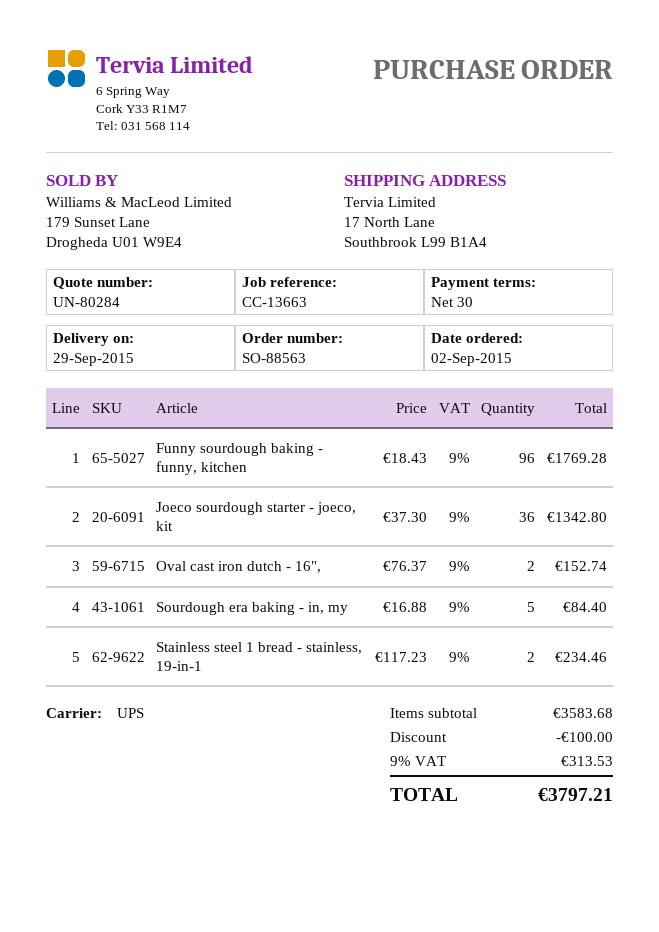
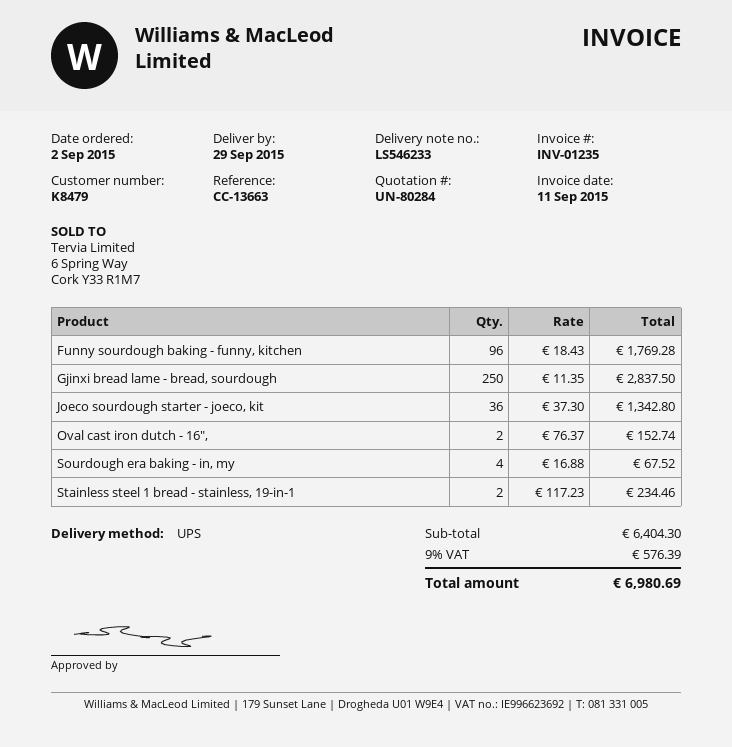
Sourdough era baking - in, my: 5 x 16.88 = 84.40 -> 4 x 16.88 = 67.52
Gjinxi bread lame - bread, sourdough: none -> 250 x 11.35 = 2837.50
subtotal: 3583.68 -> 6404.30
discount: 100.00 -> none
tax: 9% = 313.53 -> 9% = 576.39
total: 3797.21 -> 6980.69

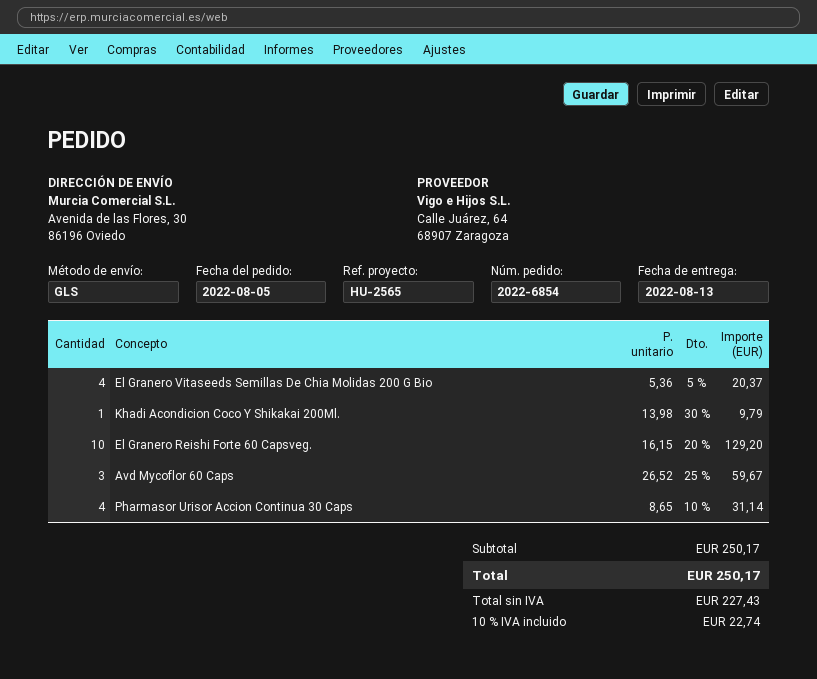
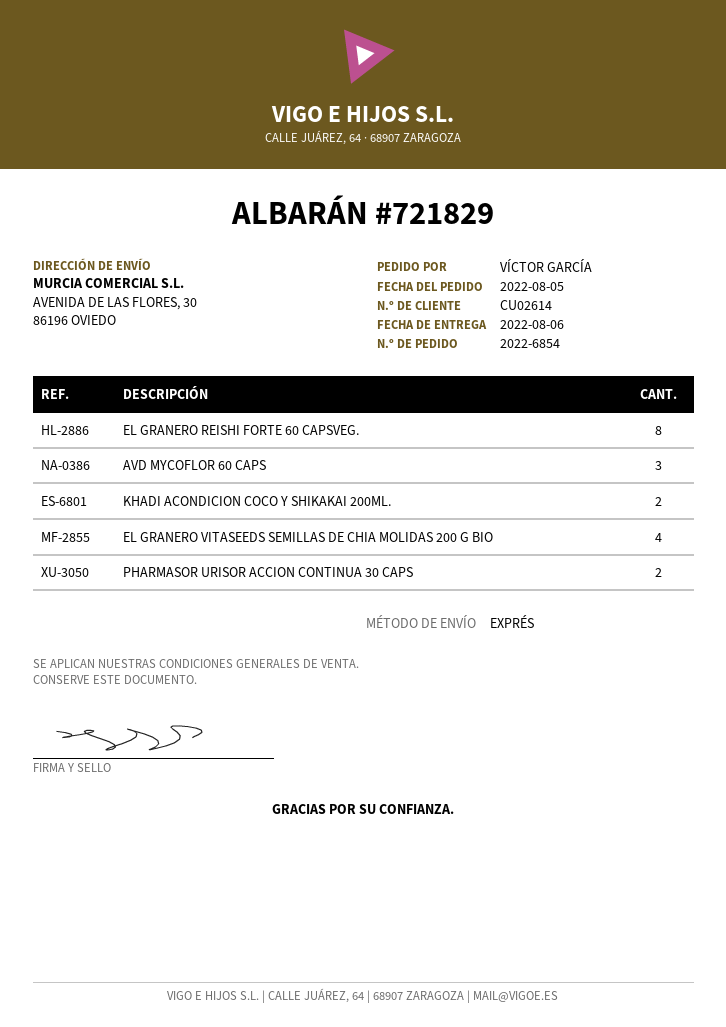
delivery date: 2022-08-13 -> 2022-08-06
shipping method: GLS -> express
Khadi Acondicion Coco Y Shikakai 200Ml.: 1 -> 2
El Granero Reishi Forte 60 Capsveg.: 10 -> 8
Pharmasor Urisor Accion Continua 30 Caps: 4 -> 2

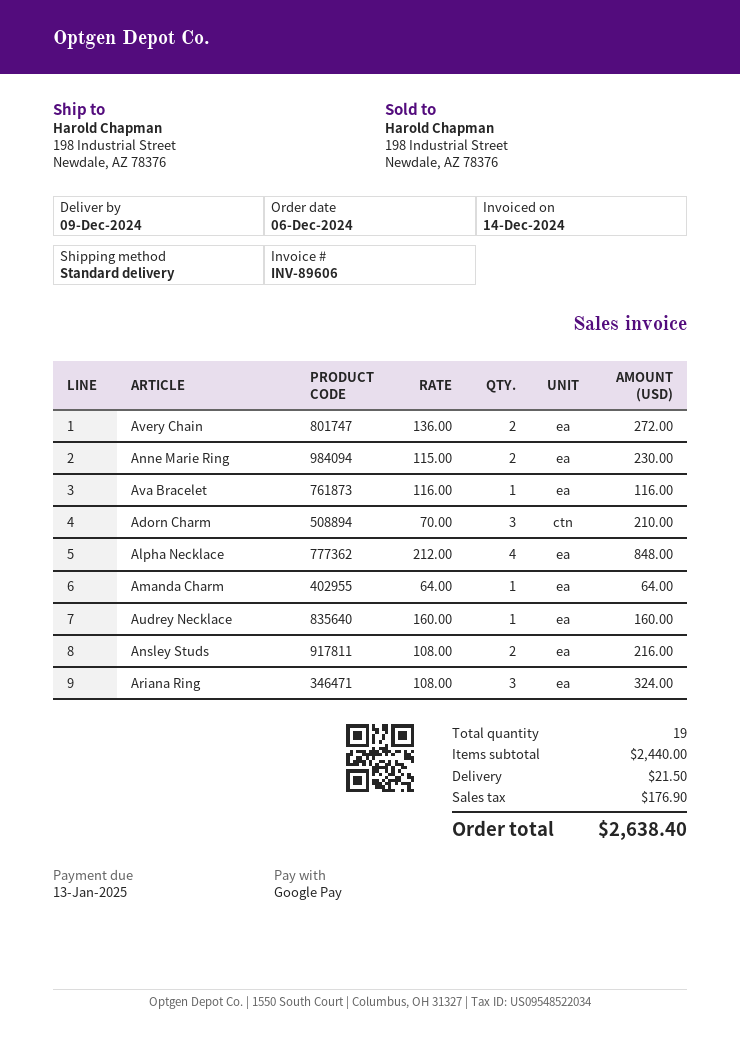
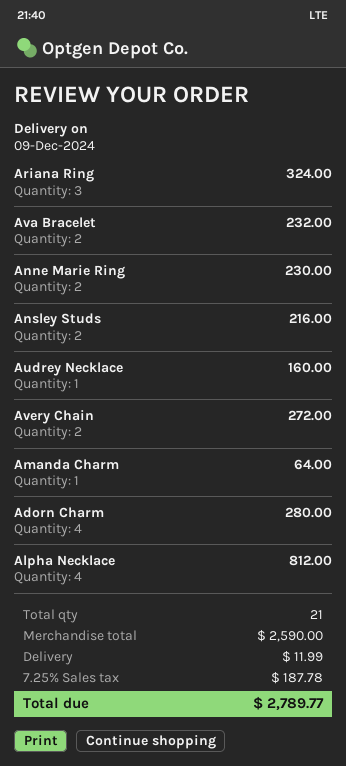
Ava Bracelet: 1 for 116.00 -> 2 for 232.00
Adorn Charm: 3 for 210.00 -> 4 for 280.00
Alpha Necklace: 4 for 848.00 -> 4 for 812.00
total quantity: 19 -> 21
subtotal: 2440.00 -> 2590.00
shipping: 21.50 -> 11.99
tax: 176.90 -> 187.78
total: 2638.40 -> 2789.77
========
## Task statement:
Leave out the images and transcribe all the records exactly.

## Answer space:
Sourdough era baking - in, my: 5 x 16.88 = 84.40 -> 4 x 16.88 = 67.52
Gjinxi bread lame - bread, sourdough: none -> 250 x 11.35 = 2837.50
subtotal: 3583.68 -> 6404.30
discount: 100.00 -> none
tax: 9% = 313.53 -> 9% = 576.39
total: 3797.21 -> 6980.69

delivery date: 2022-08-13 -> 2022-08-06
shipping method: GLS -> express
Khadi Acondicion Coco Y Shikakai 200Ml.: 1 -> 2
El Granero Reishi Forte 60 Capsveg.: 10 -> 8
Pharmasor Urisor Accion Continua 30 Caps: 4 -> 2

Ava Bracelet: 1 for 116.00 -> 2 for 232.00
Adorn Charm: 3 for 210.00 -> 4 for 280.00
Alpha Necklace: 4 for 848.00 -> 4 for 812.00
total quantity: 19 -> 21
subtotal: 2440.00 -> 2590.00
shipping: 21.50 -> 11.99
tax: 176.90 -> 187.78
total: 2638.40 -> 2789.77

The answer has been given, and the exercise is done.